Kikkar Siṅgh had a prodigious frame. He was uncommonly tall, over seven feet, as the tradition goes, and many legends became current of his Herculean strength. For example, his real name was Prem Siṅgh, he came to be known as Kikkar Siṅgh for he had once uprooted a kikkar tree (accacia) with bare hands. It is also likely that he earned his botanical name because of his extraordinary height and dark complexion.

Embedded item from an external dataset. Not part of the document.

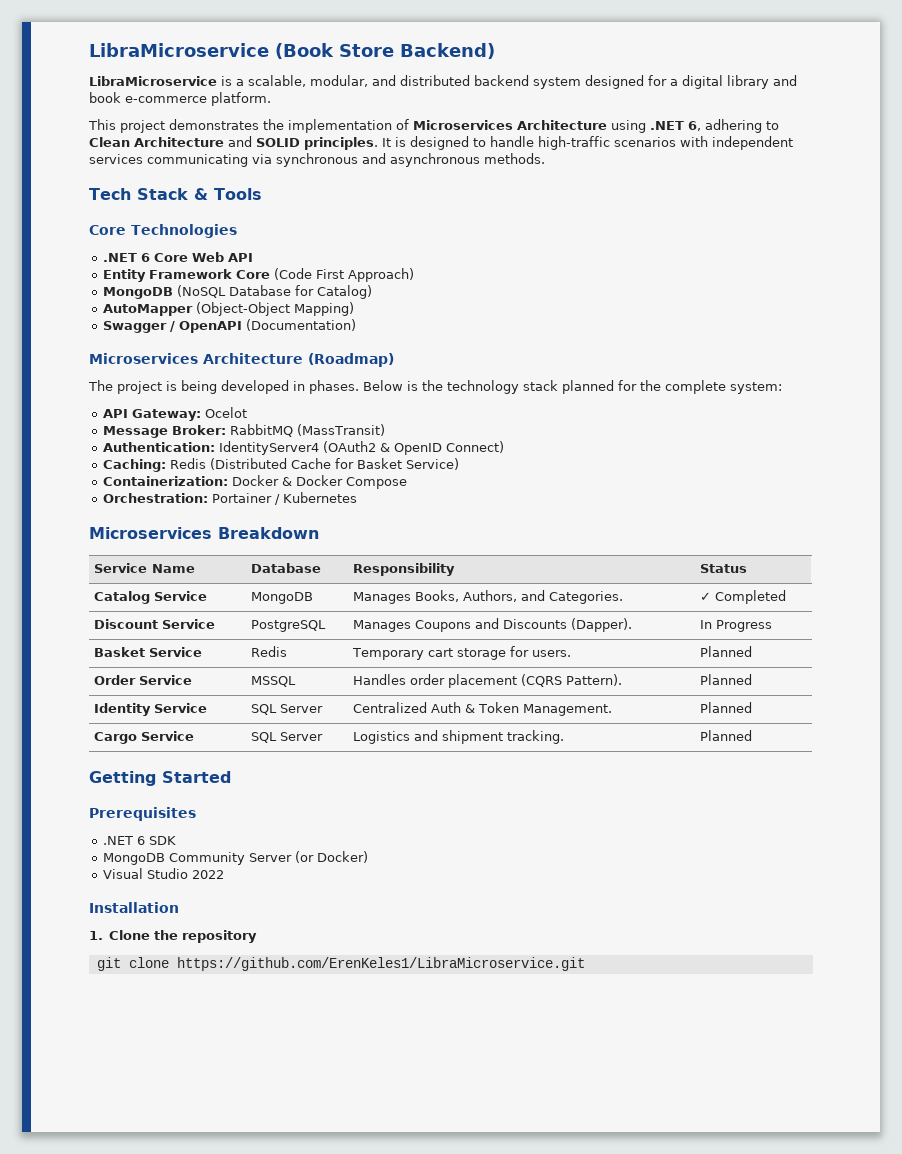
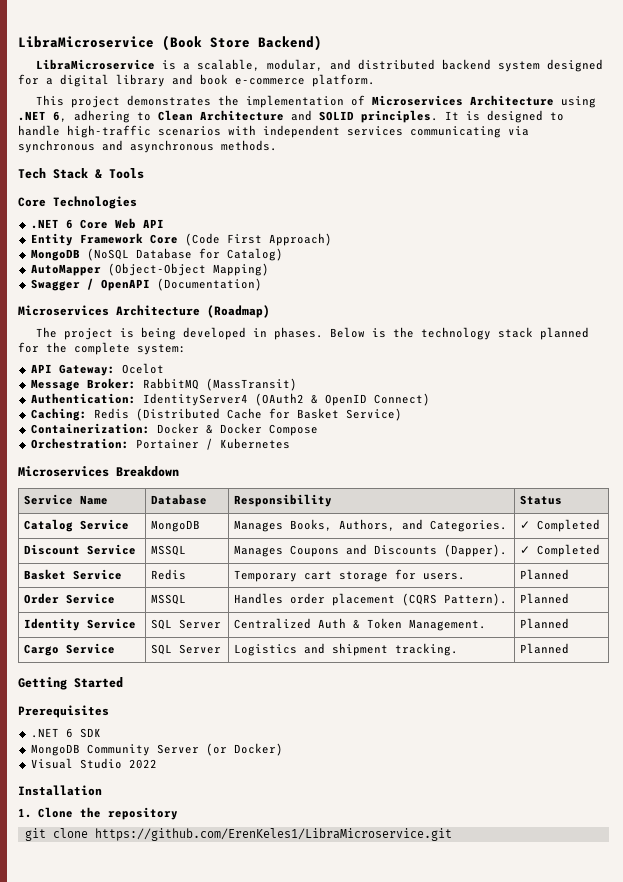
- Discount Service | PostgreSQL | Manages Coupons and Discounts (Dapper). | In Progress
+ Discount Service | MSSQL | Manages Coupons and Discounts (Dapper). | ✓ Completed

Kikkar Siṅgh fought and won many bouts during his lifetime. In fact there were not many competitors to match his strength and skill. He, however, lost the last contest of his life. During the Delhi Darbār held in December 1911 to celebrate the coronation of King George V, he was challenged by a younger wrestler and an old rival, Kallū of Amritsar. Kikkar Siṅgh, at 54, was long past his prime and was already a patient of asthma, but he would not let a challenge go unanswered, and came into the arena. He put up an elegant fight to the delight of the elite gathering (Mahārājā Bhūpinder Siṅgh of Paṭiālā and Sardūl Siṅgh Caveeshar were among the spectators), but lost although to many eye witnesses it appeared a dubious judgement.
Kikkar Siṅgh died on 18 February 1914 at his native village where a samādhī or memorial shrine was raised in his memory.